Higher megapixel count doesn’t always mean better quality and we see this in some high megapixel smartphone cameras these days. Fortunately, this is not the case with Fujifilm’s 40.2MP sensor. Just like on the X-H2, the X-T5’s image quality remains exceptional. This is a dream if you need to crop in images of wildlife or landscapes.
Typically, one of the drawbacks of a higher megapixel sensor is the increased noise levels in the image, however the X-T5 maintains the same high standards as it’s always had, providing a clean, sharp image.
The higher megapixel count also results in large file sizes. This can fill up SD cards and hard drives much quicker. Personally, I find it to be a small tradeoff for the benefits the new sensor offers. (Tip: Turning on Lossless Compression in the image quality settings can significantly reduce the file size while maintaining the same quality image.)
In regard to the physical size of the body, the X-T5 is smaller than the X-T4. Did this make a difference during usage? Do you feel there are other significant ergonomic changes to note?
Having followed the rumours that predated the launch of the X-T5, I was prepared for a lot of the features the camera has, but one thing that surprised me when using the camera was its size.
Considering the inclusion of IBIS as well as Fujifilm’s ‘new’ larger battery I did not expect the camera to be smaller than the X-T4, coming in at 50g lighter than its predecessor. This puts the X-T5 closer to the weight of the X-T3, but with a whole lot more features, making it a fantastic option for light-weight travel with all the benefits of a pro camera.
Many users are glad about the return to the 3-way tilting LCD of the past. What’s your opinion?
I am one of those users!!! Personally, I am very pleased to see the return of the 3-way tilting LCD. As a landscape and wildlife photographer I far prefer the screen directly below the line of my EVF rather than to the side.
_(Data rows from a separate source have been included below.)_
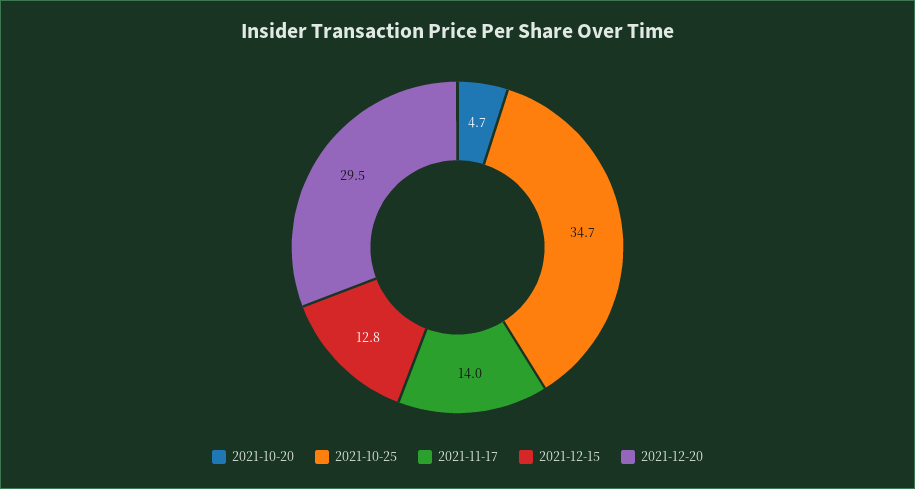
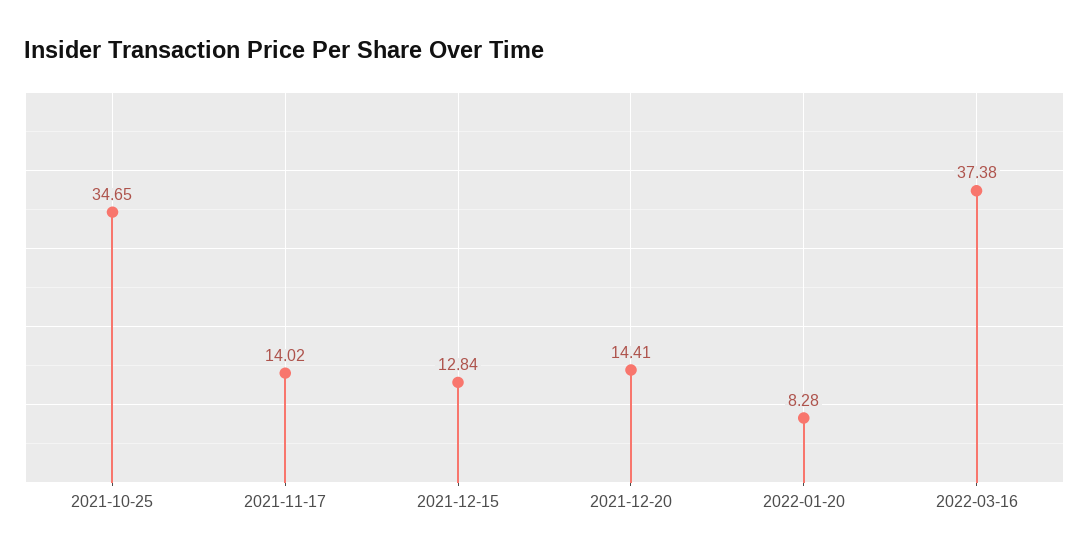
2021-10-20: 4.7 -> none
2021-12-20: 29.5 -> 14.41
2022-01-20: none -> 8.28
2022-03-16: none -> 37.38

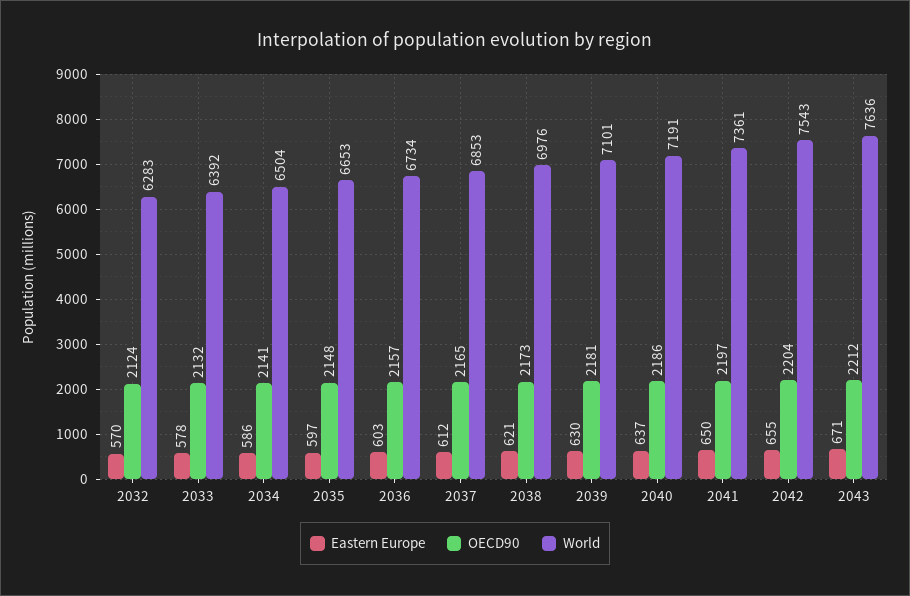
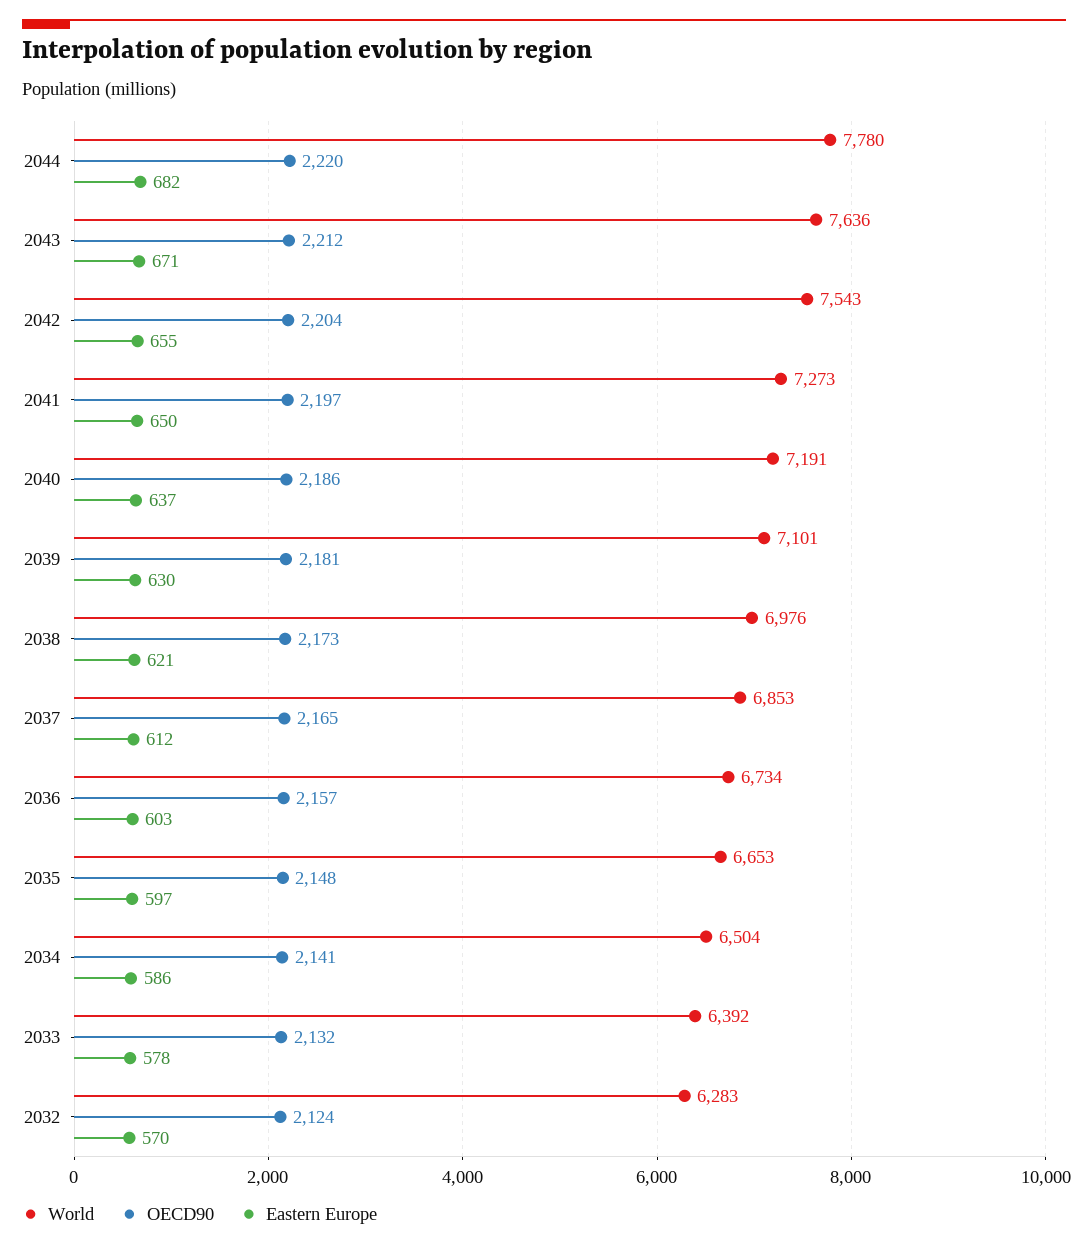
World, 2041: 7361 -> 7273
World, 2044: none -> 7780
OECD90, 2044: none -> 2220
Eastern Europe, 2044: none -> 682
This makes it a bit easier to compose an image, and it feels more natural than glancing to the side of the camera. I also find the 3-way tilting LCD to be less obtrusive than the flip-around screen, and less prone to getting damaged when operating in low light environments.
I think Fujifilm film has made the right choice by keeping the flip-around screen on the new X-H line of cameras that are more geared to videographers and vloggers who need that functionality.
Who would you recommend the X-T5 to?
I came to love the X-T range not only for its functionality, but also for its retro and tactile aesthetic: The X-T5 maintains this feeling. The X-T5 is more than capable for any photographer’s needs, so I think anyone who uses this camera will enjoy it.
This camera is also for anyone upgrading from the X-T3 and below. The inclusion of built-in image stabilisation is invaluable for so many genres of photography, plus the larger battery capacity is much more convenient than what the X-T3 could offer.
If you are a videographer/vlogger, or a dedicated pro sports or wildlife photographer then I don’t think this is the camera for you. I believe one of the new X-H cameras is better suited to your needs. However, if you enjoy a diverse range of images including travel, portrait, landscapes, wildlife and the occasional video, then this camera will give you everything and then some.
I have been shooting the X-T system for over seven years now as a professional landscape photographer and have been more than happy with everything these cameras offered. But the X-T5 takes this to a whole new level, and provides me excellent resolution on a system that is easy to hike and travel around with. I highly recommend it to anyone who enjoys nature photography, including wildlife, pet, macro, and of course landscape photography.
Finally, can you share your thoughts on the FUJINON XF14mmF2.8 R that you tested?
The 14mm F2.8 R was a pleasant surprise. The extra 2mm offers significantly wider coverage than the 16mm F1.4 that I’m used to, making it a brilliant option for grand vista landscapes. This wide-angle coverage paired with the F2.8 depth-of-field also makes it an unbeatable option for astro and low-light photography. The lens is tack-sharp, and has almost no discernible distortion. Overall I think it is a fantastic piece of kit to get top quality images.